Aim of the exercise: Exact copies of all entries are needed. Pictures are to be left out.

[Source records]
"""
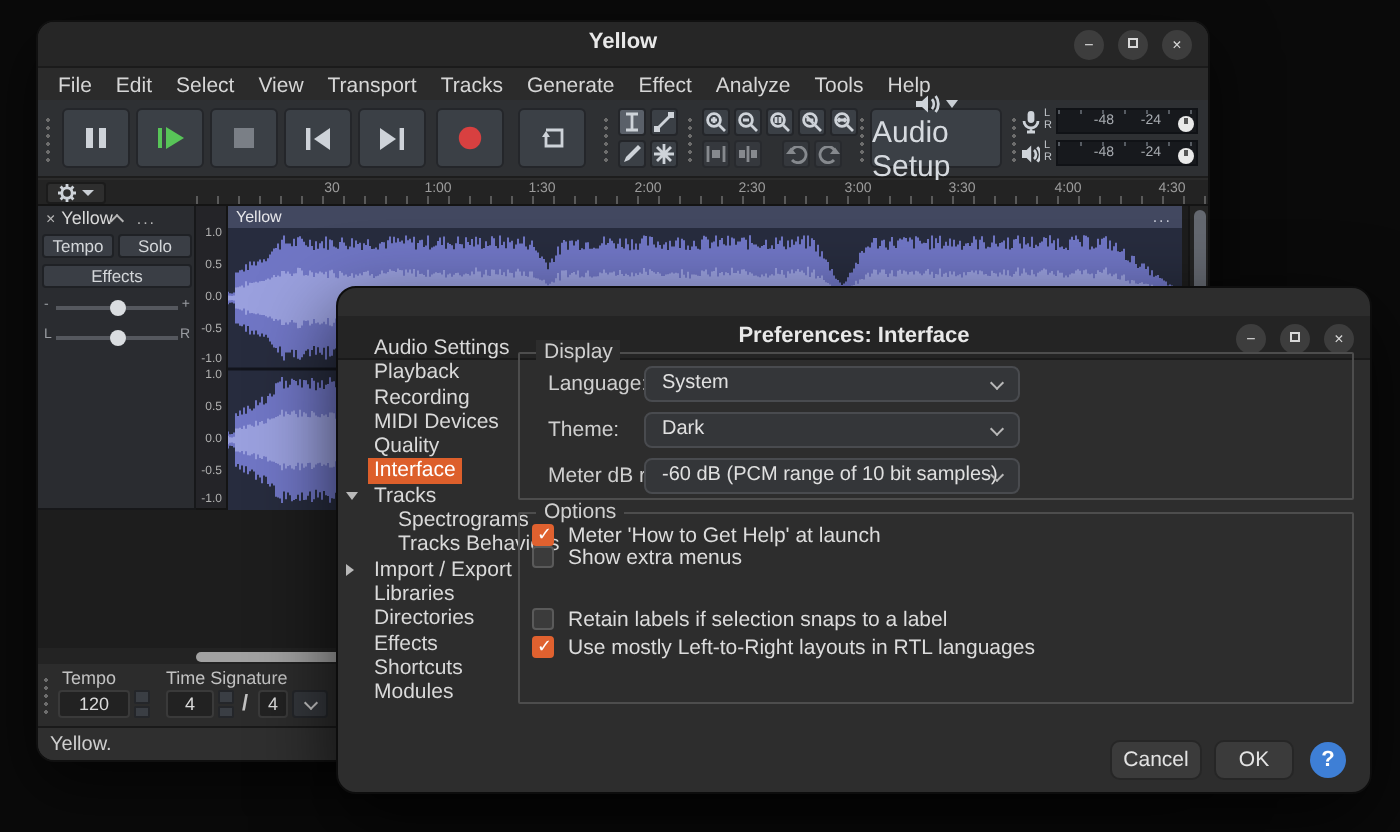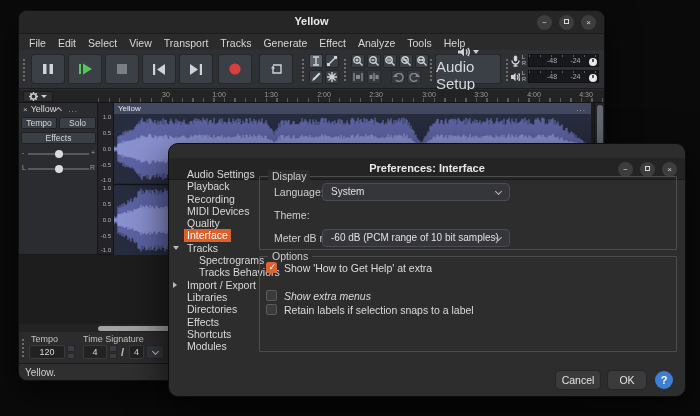--- a/index.html
+++ b/index.html
@@ -498,42 +498,50 @@
     <span class="legend">Display</span>
     <div class="formrow" style="top:6px;">
       <span class="flabel">Language:</span>
       <div class="select">
         <span>System</span>
         <span class="chev-dn"></span>
       </div>
     </div>
     <div class="formrow" style="top:29px;">
       <span class="flabel">Theme:</span>
+      <div class="select">
+        <span>Dark</span>
+        <span class="chev-dn"></span>
+      </div>
     </div>
     <div class="formrow" style="top:52px;">
       <span class="flabel">Meter dB range:</span>
       <div class="select">
         <span>-60 dB (PCM range of 10 bit samples)</span>
         <span class="chev-dn"></span>
       </div>
     </div>
   </div>
 
   <div class="groupbox" style="top:112px; height:96px;">
     <span class="legend">Options</span>
     <div class="optrow" style="top:4px; left:6px;">
       <span class="cb checked"></span>
-      <span class="olabel">Show 'How to Get Help' at extra</span>
-    </div>
-    <div class="optrow" style="top:32px; left:6px;font-style:italic;">
+      <span class="olabel">Meter 'How to Get Help' at launch</span>
+    </div>
+    <div class="optrow" style="top:15px; left:6px;">
       <span class="cb"></span>
       <span class="olabel">Show extra menus</span>
     </div>
     <div class="optrow" style="top:46px; left:6px;">
       <span class="cb"></span>
       <span class="olabel">Retain labels if selection snaps to a label</span>
+    </div>
+    <div class="optrow" style="top:60px; left:6px;">
+      <span class="cb checked"></span>
+      <span class="olabel">Use mostly Left-to-Right layouts in RTL languages</span>
     </div>
   </div>
 
   <div class="dlgbtn" style="left:386px; top:226px; width:46px;">Cancel</div>
   <div class="dlgbtn" style="left:438px; top:226px; width:40px;">OK</div>
   <div class="helpbtn" style="left:486px; top:227px;">?</div>
 </div>
 
 </body></html>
"""
Answer area:
--- a/index.html
+++ b/index.html
@@ -498,42 +498,50 @@
     <span class="legend">Display</span>
     <div class="formrow" style="top:6px;">
       <span class="flabel">Language:</span>
       <div class="select">
         <span>System</span>
         <span class="chev-dn"></span>
       </div>
     </div>
     <div class="formrow" style="top:29px;">
       <span class="flabel">Theme:</span>
+      <div class="select">
+        <span>Dark</span>
+        <span class="chev-dn"></span>
+      </div>
     </div>
     <div class="formrow" style="top:52px;">
       <span class="flabel">Meter dB range:</span>
       <div class="select">
         <span>-60 dB (PCM range of 10 bit samples)</span>
         <span class="chev-dn"></span>
       </div>
     </div>
   </div>
 
   <div class="groupbox" style="top:112px; height:96px;">
     <span class="legend">Options</span>
     <div class="optrow" style="top:4px; left:6px;">
       <span class="cb checked"></span>
-      <span class="olabel">Show 'How to Get Help' at extra</span>
-    </div>
-    <div class="optrow" style="top:32px; left:6px;font-style:italic;">
+      <span class="olabel">Meter 'How to Get Help' at launch</span>
+    </div>
+    <div class="optrow" style="top:15px; left:6px;">
       <span class="cb"></span>
       <span class="olabel">Show extra menus</span>
     </div>
     <div class="optrow" style="top:46px; left:6px;">
       <span class="cb"></span>
       <span class="olabel">Retain labels if selection snaps to a label</span>
+    </div>
+    <div class="optrow" style="top:60px; left:6px;">
+      <span class="cb checked"></span>
+      <span class="olabel">Use mostly Left-to-Right layouts in RTL languages</span>
     </div>
   </div>
 
   <div class="dlgbtn" style="left:386px; top:226px; width:46px;">Cancel</div>
   <div class="dlgbtn" style="left:438px; top:226px; width:40px;">OK</div>
   <div class="helpbtn" style="left:486px; top:227px;">?</div>
 </div>
 
 </body></html>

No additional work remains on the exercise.